#### Goal of the exercise
Restate word for word every line from the one containing "LouisFlauta verde: none -> 3 for 11.46" to the last line of the records below.

─── Information given

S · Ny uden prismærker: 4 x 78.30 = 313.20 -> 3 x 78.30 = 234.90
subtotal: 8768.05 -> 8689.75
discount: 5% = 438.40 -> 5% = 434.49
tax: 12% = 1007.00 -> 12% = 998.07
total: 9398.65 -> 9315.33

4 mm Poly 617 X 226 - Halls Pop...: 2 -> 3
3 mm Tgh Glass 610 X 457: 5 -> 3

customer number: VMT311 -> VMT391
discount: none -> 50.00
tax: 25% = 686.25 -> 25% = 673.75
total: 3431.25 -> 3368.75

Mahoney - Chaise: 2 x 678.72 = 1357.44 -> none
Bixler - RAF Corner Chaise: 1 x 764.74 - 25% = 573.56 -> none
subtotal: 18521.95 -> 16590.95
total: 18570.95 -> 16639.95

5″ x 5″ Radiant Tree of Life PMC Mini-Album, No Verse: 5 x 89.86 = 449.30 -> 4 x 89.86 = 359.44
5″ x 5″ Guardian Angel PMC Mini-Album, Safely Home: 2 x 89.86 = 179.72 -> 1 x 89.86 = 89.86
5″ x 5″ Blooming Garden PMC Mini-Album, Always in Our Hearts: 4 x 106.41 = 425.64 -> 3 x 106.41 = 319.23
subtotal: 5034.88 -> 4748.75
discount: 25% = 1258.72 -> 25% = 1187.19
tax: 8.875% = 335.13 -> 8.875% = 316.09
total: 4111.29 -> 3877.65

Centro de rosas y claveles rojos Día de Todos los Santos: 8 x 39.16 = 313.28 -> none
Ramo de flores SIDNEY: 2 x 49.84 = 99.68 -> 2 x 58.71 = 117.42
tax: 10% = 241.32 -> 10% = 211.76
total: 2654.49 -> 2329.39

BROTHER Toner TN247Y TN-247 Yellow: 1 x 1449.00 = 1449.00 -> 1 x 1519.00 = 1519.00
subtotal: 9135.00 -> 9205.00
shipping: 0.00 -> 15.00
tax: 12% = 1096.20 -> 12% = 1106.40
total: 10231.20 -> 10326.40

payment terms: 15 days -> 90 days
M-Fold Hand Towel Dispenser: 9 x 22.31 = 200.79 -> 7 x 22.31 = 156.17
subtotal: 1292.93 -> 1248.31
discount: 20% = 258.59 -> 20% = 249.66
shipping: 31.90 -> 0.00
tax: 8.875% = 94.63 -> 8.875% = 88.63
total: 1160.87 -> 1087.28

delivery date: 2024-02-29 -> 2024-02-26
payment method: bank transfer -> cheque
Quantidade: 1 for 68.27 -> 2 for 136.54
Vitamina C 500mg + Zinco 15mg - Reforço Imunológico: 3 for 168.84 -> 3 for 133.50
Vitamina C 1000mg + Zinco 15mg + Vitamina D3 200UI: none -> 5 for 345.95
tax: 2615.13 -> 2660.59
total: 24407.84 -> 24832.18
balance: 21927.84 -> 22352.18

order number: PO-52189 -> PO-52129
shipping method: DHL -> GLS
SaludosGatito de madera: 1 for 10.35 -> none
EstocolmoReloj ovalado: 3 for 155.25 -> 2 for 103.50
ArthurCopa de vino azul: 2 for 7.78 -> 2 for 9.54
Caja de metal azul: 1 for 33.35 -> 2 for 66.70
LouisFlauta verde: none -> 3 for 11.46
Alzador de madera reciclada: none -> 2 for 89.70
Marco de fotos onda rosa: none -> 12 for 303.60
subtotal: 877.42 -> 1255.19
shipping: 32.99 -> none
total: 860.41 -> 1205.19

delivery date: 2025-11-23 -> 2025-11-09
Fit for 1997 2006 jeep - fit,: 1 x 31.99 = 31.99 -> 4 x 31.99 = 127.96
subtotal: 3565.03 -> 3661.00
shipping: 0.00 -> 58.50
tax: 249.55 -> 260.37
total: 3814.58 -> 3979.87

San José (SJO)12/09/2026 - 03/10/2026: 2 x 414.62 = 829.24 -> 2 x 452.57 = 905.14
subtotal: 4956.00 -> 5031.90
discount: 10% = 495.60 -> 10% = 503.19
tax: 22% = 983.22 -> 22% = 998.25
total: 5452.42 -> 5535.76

──────

#### Answer to this task
LouisFlauta verde: none -> 3 for 11.46
Alzador de madera reciclada: none -> 2 for 89.70
Marco de fotos onda rosa: none -> 12 for 303.60
subtotal: 877.42 -> 1255.19
shipping: 32.99 -> none
total: 860.41 -> 1205.19

delivery date: 2025-11-23 -> 2025-11-09
Fit for 1997 2006 jeep - fit,: 1 x 31.99 = 31.99 -> 4 x 31.99 = 127.96
subtotal: 3565.03 -> 3661.00
shipping: 0.00 -> 58.50
tax: 249.55 -> 260.37
total: 3814.58 -> 3979.87

San José (SJO)12/09/2026 - 03/10/2026: 2 x 414.62 = 829.24 -> 2 x 452.57 = 905.14
subtotal: 4956.00 -> 5031.90
discount: 10% = 495.60 -> 10% = 503.19
tax: 22% = 983.22 -> 22% = 998.25
total: 5452.42 -> 5535.76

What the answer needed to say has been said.